Arch Dis Child. 2010 Dec;95(12):1047-53. Epub 2010 Oct 27.
King’s CollegeHospital, London, UK. firstname.lastname@example.org
BACKGROUND: The safety of long-acting β(2) agonist (LABA) therapy in asthma remains controversial but no large scale analyses have been published of LABA safety in children.
METHODS: The frequency of asthma-related deaths and hospitalisations following formoterol use in children (4-11 years) and adolescents (12-17 years), compared with non-LABA treatment, was assessed in all AstraZeneca-sponsored, randomised, controlled, parallel-group trials (≥3 months) where formoterol was used as maintenance and/or as reliever therapy.
RESULTS: 11,849 children and adolescents under the age of 18 years from 41 trials were identified, 82% of whom used an inhaled corticosteroid (ICS) as concomitant medication.
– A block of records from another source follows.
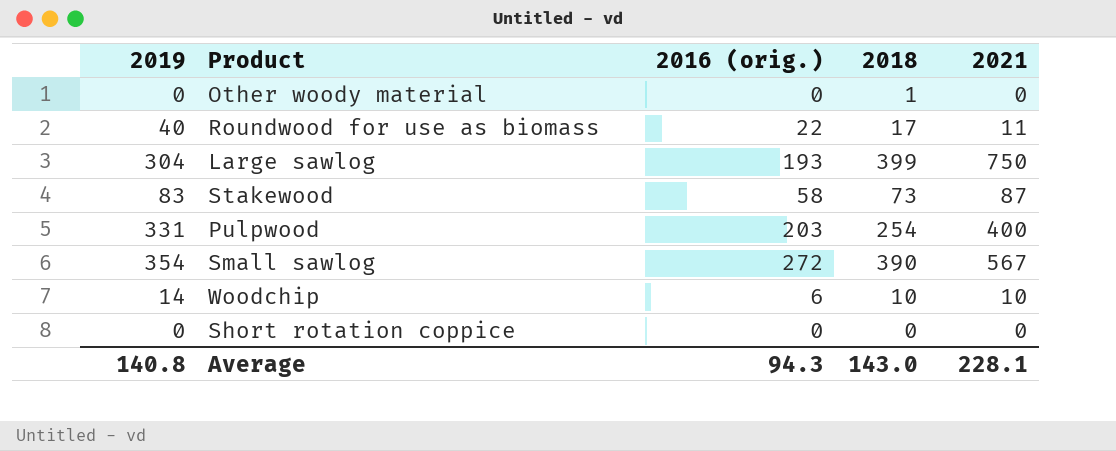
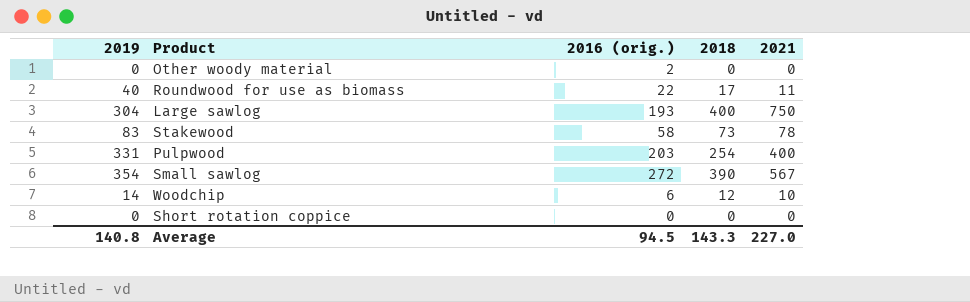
Other woody material | 2016 (orig.): 0 -> 2
Other woody material | 2018: 1 -> 0
Large sawlog | 2018: 399 -> 400
Stakewood | 2021: 87 -> 78
Woodchip | 2018: 10 -> 12
Average | 2016 (orig.): 94.3 -> 94.5
Average | 2018: 143.0 -> 143.3
Average | 2021: 228.1 -> 227.0

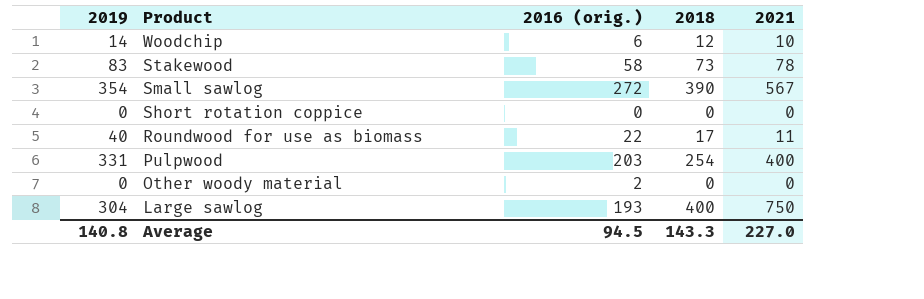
row order: none -> Product descending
The number of asthma-related deaths (one 13-year-old boy among 7796 formoterol-treated patients, and none among 4053 non-LABA-treated patients) was too low to allow any between-group comparison. The frequency of patients with asthma-related hospitalisations was not different in formoterol-treated versus non-LABA-treated patients, either in children (1.16% (38/3263) vs 1.11% (24/2165)) or in adolescents (0.51% (23/4533) vs 0.85% (16/1888)). Asthma-related hospitalisations based on daily dose of formoterol were: (A) 4.5 or 9 µg: 1.9% (18/980); (B) 18 µg: 0.5% (14/2870); (C) 36 µg: 0% (0/67); and (D) variable dosing: 0.75% (29/3879). There was no difference between formoterol-treated and non-LABA-treated patients as regards ethnicity.
CONCLUSIONS: Formoterol use in children and adolescents (4-17 years) with asthma in this large study where the majority are prescribed concomitant ICS is not associated with any increased risk of asthma-related hospitalisations. The results are not influenced by dose or ethnicity.